Segment Start: INFORMATION

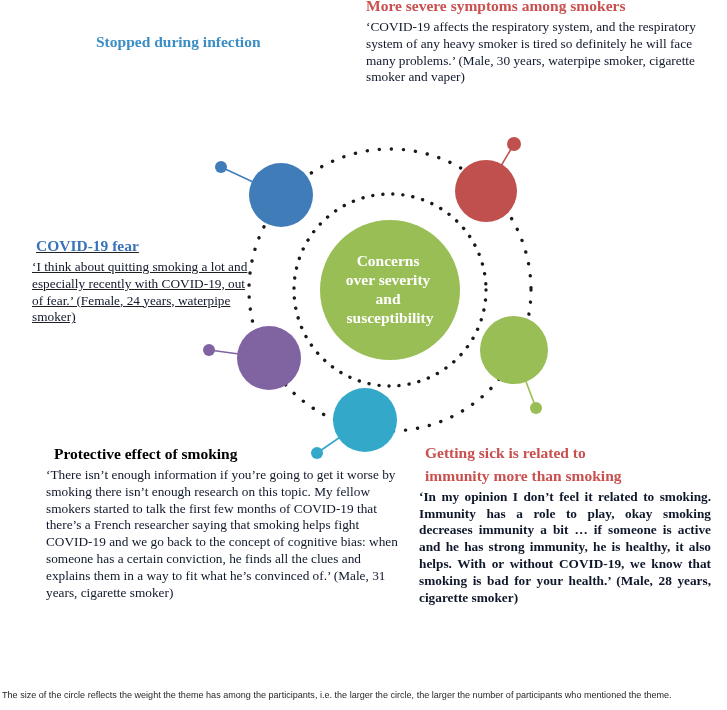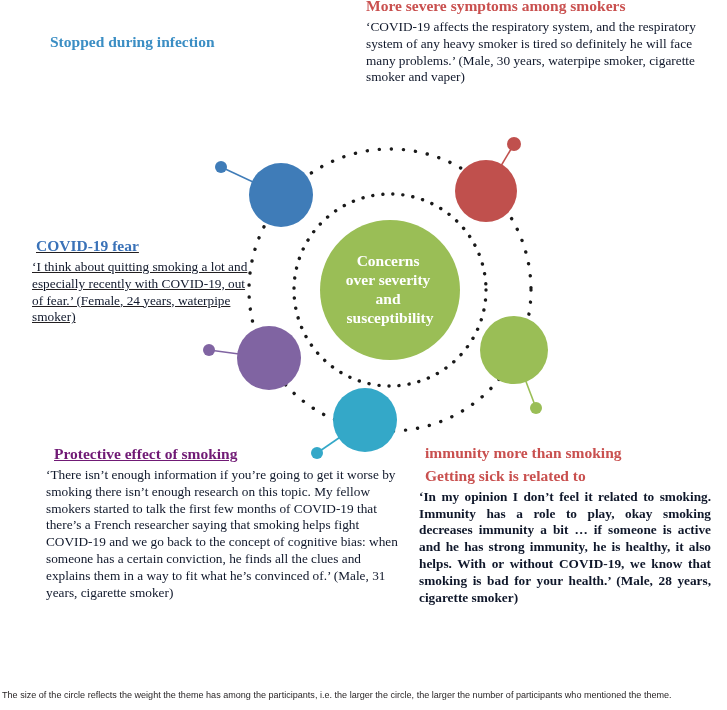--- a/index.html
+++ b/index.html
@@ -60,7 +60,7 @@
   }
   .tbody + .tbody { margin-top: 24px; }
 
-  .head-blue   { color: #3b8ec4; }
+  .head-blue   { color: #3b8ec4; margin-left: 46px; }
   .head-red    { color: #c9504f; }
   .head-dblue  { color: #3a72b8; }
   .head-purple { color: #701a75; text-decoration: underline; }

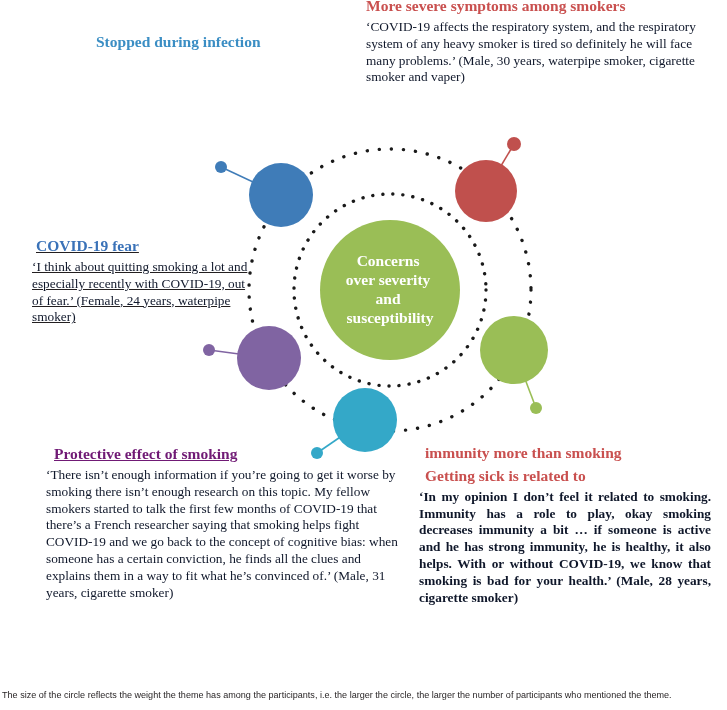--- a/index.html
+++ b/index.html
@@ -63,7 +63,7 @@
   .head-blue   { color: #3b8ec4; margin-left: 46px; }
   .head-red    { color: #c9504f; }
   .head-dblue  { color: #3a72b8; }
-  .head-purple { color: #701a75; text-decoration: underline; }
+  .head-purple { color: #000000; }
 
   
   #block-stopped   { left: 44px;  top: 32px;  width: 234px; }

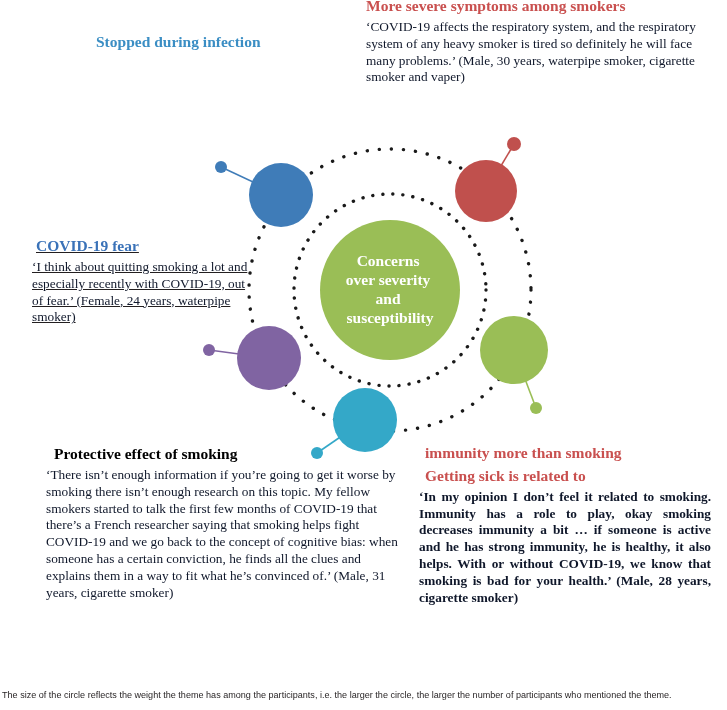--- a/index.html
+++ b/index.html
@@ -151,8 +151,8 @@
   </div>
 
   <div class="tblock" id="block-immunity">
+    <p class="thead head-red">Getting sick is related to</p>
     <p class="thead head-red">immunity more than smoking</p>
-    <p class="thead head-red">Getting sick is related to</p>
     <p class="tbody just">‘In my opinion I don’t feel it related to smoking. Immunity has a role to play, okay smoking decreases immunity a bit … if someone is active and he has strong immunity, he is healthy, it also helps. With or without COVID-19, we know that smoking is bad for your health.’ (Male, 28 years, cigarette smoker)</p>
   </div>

Segment End: INFORMATION
Segment Start: INFORMATION

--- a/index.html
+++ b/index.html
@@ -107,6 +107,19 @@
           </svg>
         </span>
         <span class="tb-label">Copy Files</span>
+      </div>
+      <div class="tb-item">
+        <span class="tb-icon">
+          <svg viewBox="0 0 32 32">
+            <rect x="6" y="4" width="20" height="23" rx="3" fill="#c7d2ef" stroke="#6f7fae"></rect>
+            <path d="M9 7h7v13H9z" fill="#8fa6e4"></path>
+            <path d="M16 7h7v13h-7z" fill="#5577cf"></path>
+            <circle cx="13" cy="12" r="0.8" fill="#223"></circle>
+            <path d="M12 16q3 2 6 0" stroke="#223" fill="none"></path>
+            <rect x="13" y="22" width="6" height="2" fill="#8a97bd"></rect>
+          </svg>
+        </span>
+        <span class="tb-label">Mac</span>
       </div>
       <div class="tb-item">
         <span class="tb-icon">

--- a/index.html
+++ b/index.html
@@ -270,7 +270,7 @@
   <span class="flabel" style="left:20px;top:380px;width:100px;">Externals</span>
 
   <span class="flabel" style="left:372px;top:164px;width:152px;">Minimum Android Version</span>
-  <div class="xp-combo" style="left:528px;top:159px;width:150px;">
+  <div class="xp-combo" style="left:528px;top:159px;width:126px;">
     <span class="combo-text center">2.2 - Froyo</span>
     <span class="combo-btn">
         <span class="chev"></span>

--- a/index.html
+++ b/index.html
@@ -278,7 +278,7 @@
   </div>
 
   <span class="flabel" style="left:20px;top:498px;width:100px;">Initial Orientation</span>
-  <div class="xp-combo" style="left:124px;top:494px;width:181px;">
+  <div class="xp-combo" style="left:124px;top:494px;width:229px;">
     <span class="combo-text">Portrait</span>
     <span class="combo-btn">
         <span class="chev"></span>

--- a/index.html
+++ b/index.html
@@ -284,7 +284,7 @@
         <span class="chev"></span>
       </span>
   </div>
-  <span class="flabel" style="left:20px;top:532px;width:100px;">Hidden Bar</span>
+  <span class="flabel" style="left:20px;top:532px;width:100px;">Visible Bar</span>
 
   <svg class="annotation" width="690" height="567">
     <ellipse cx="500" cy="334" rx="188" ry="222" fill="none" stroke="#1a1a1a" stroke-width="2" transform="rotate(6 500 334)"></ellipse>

Segment End: INFORMATION
Segment Start: INFORMATION

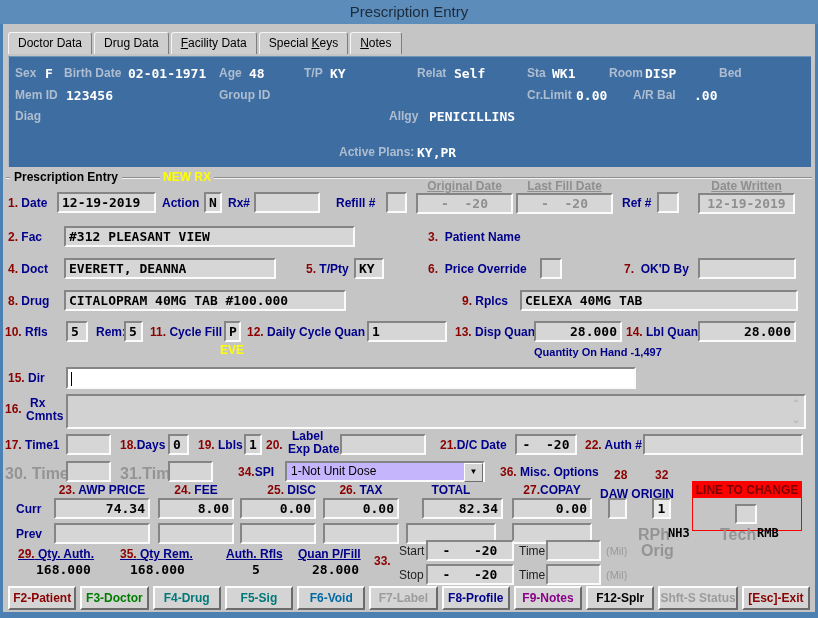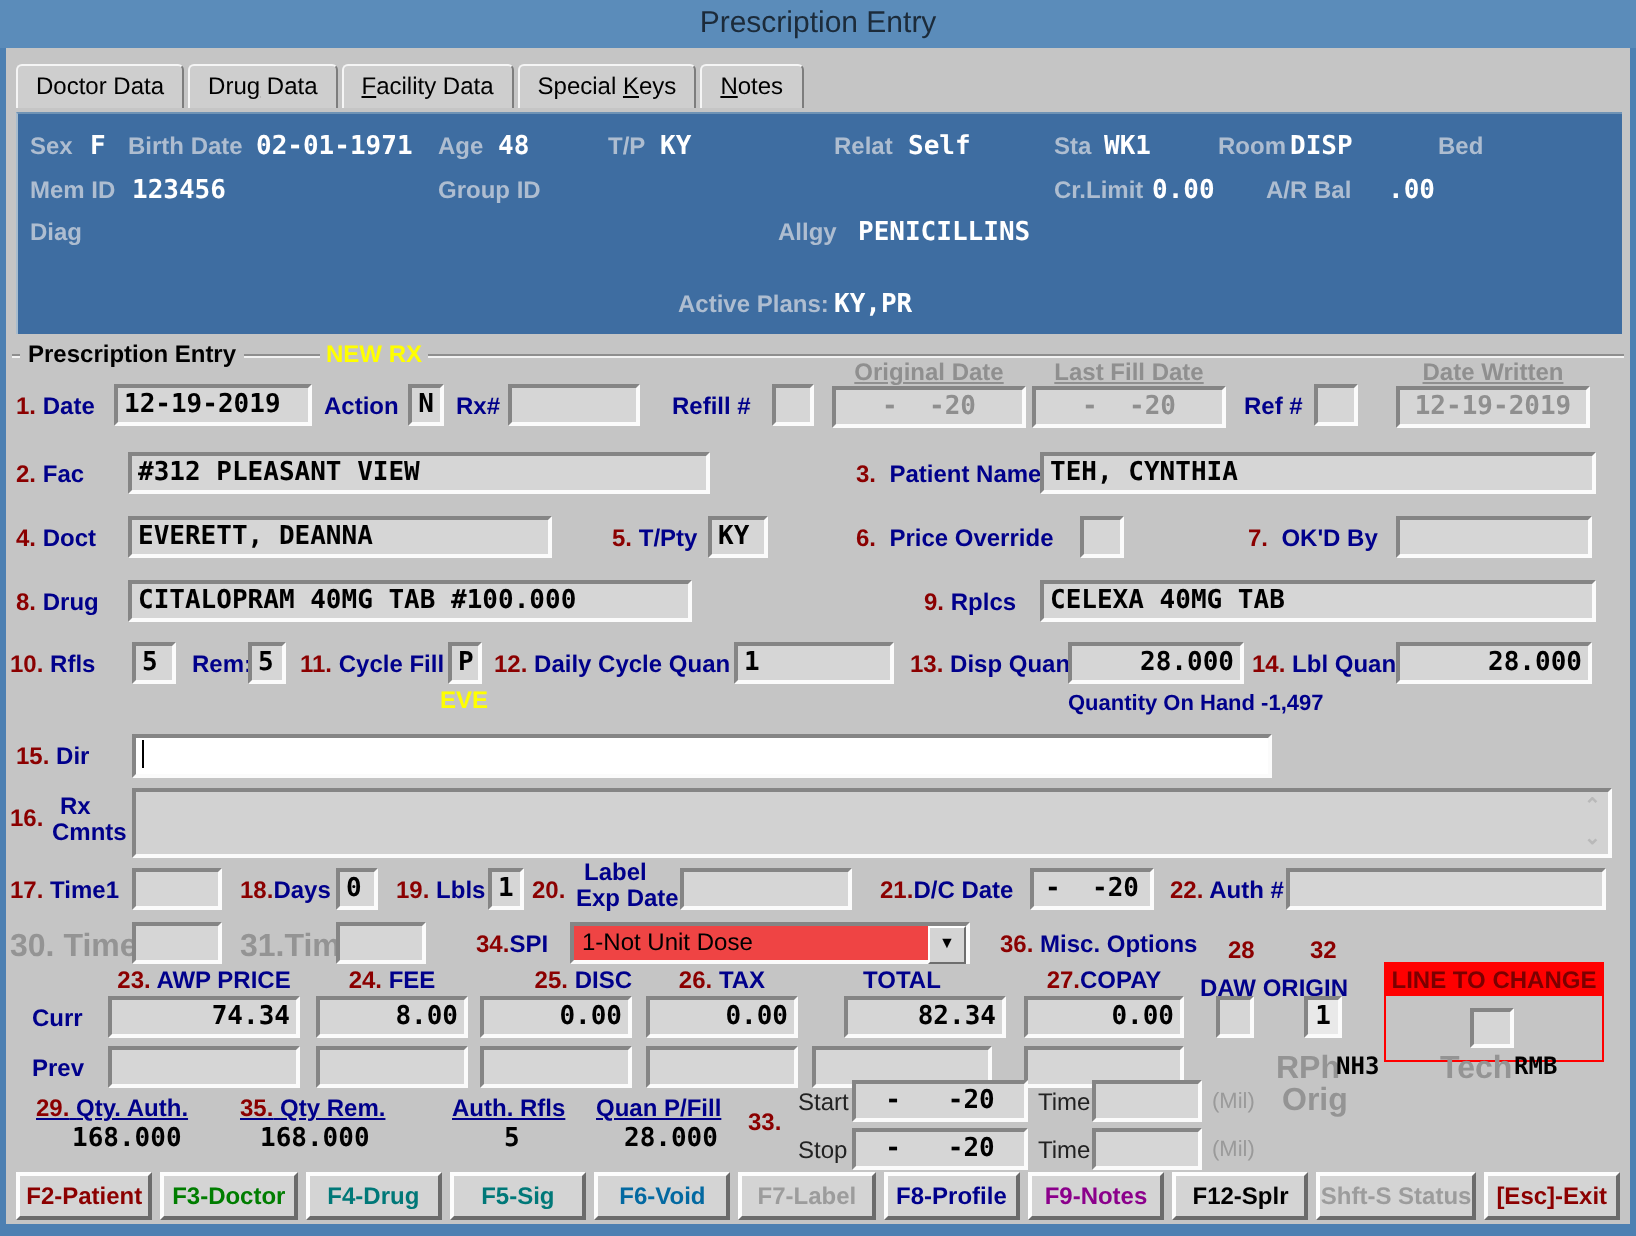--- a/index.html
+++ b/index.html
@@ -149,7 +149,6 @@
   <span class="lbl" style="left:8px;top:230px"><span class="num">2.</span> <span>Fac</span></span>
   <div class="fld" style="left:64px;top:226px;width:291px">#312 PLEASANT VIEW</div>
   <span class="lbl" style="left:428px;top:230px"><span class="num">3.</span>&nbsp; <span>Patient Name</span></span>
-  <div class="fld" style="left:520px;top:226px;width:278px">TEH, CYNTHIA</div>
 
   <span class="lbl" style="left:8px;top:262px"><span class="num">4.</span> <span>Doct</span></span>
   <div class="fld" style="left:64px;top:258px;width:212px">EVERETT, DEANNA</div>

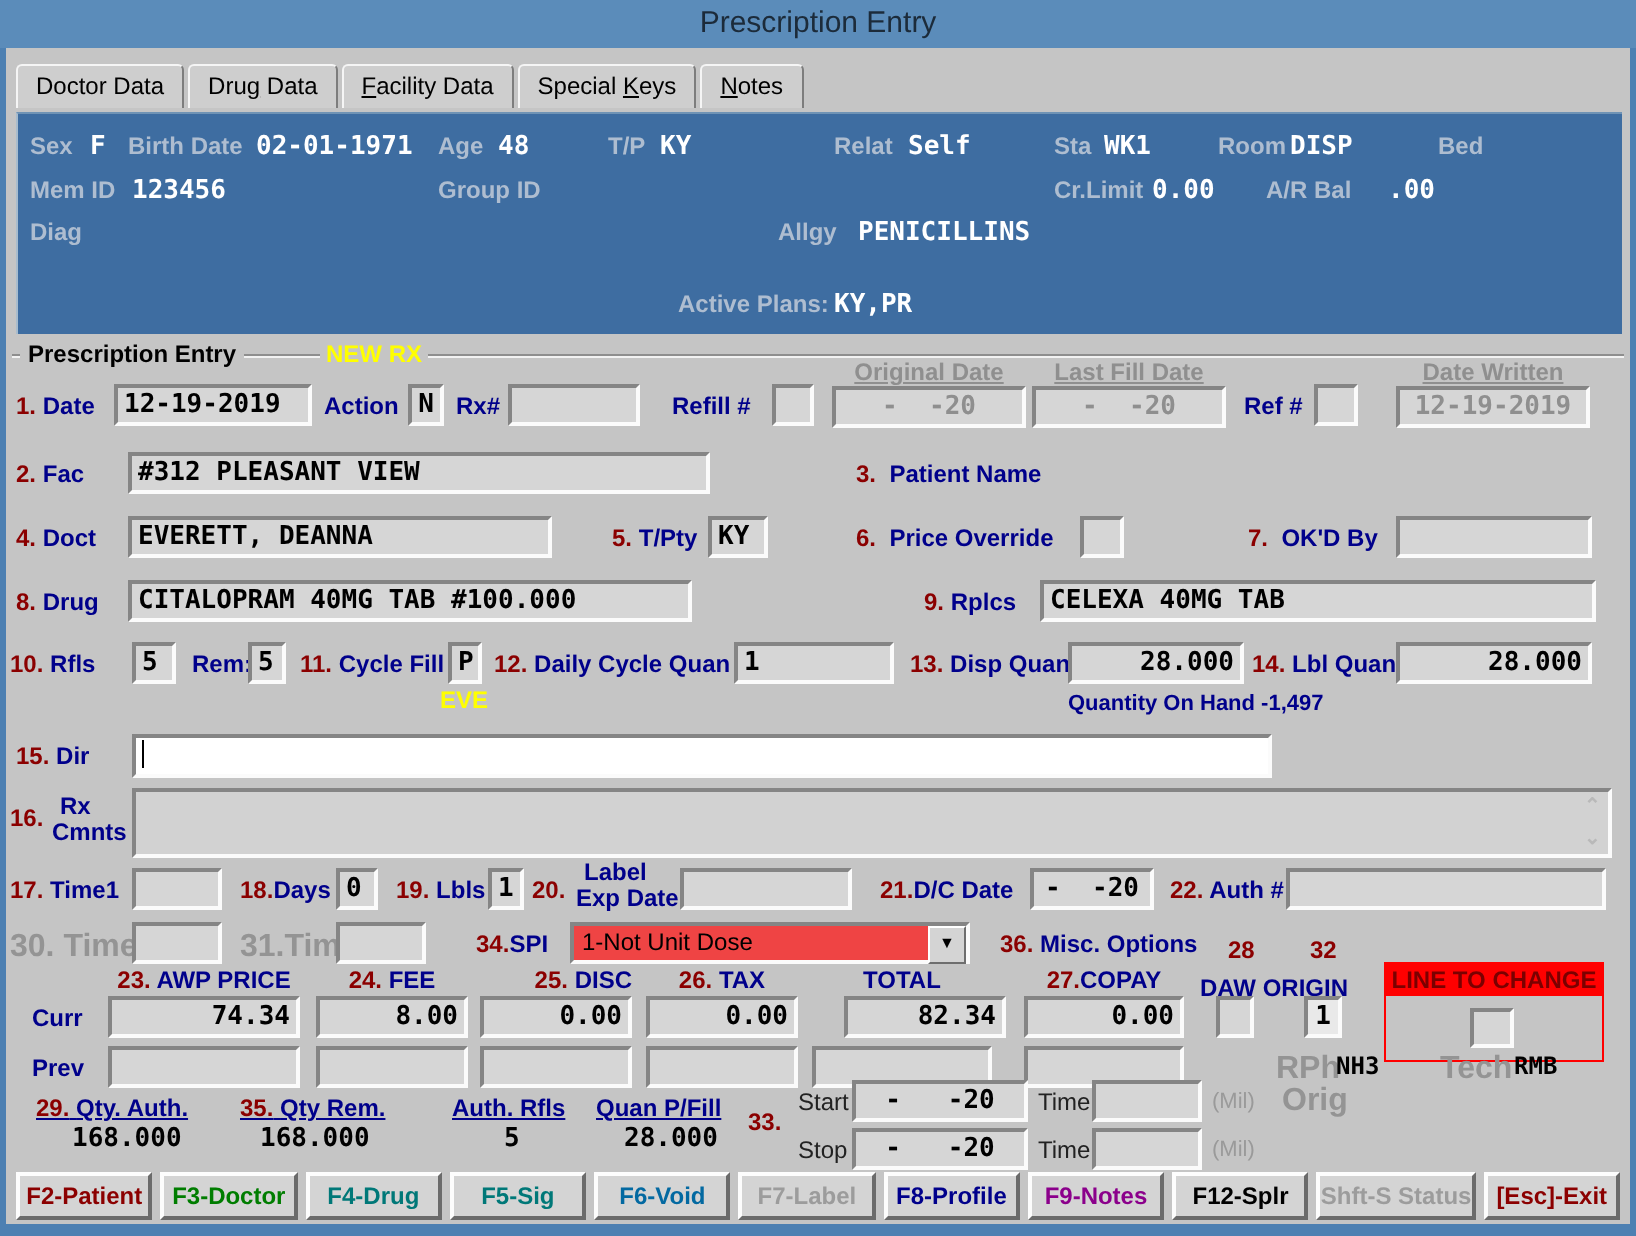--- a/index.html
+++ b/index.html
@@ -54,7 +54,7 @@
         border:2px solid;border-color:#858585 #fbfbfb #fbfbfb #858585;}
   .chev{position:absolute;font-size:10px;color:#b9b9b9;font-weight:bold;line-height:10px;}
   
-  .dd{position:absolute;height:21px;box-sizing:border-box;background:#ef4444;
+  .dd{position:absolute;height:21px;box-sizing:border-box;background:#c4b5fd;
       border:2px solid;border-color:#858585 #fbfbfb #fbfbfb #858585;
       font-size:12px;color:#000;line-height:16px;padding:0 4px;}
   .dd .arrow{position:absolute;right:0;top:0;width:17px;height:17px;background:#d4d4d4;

Segment End: INFORMATION

_TASK DESCRIPTION_: All lines of the data that hold "sick" need to be copied.

_TASK SOLUTION_:
+    <p class="thead head-red">Getting sick is related to</p>
-    <p class="thead head-red">Getting sick is related to</p>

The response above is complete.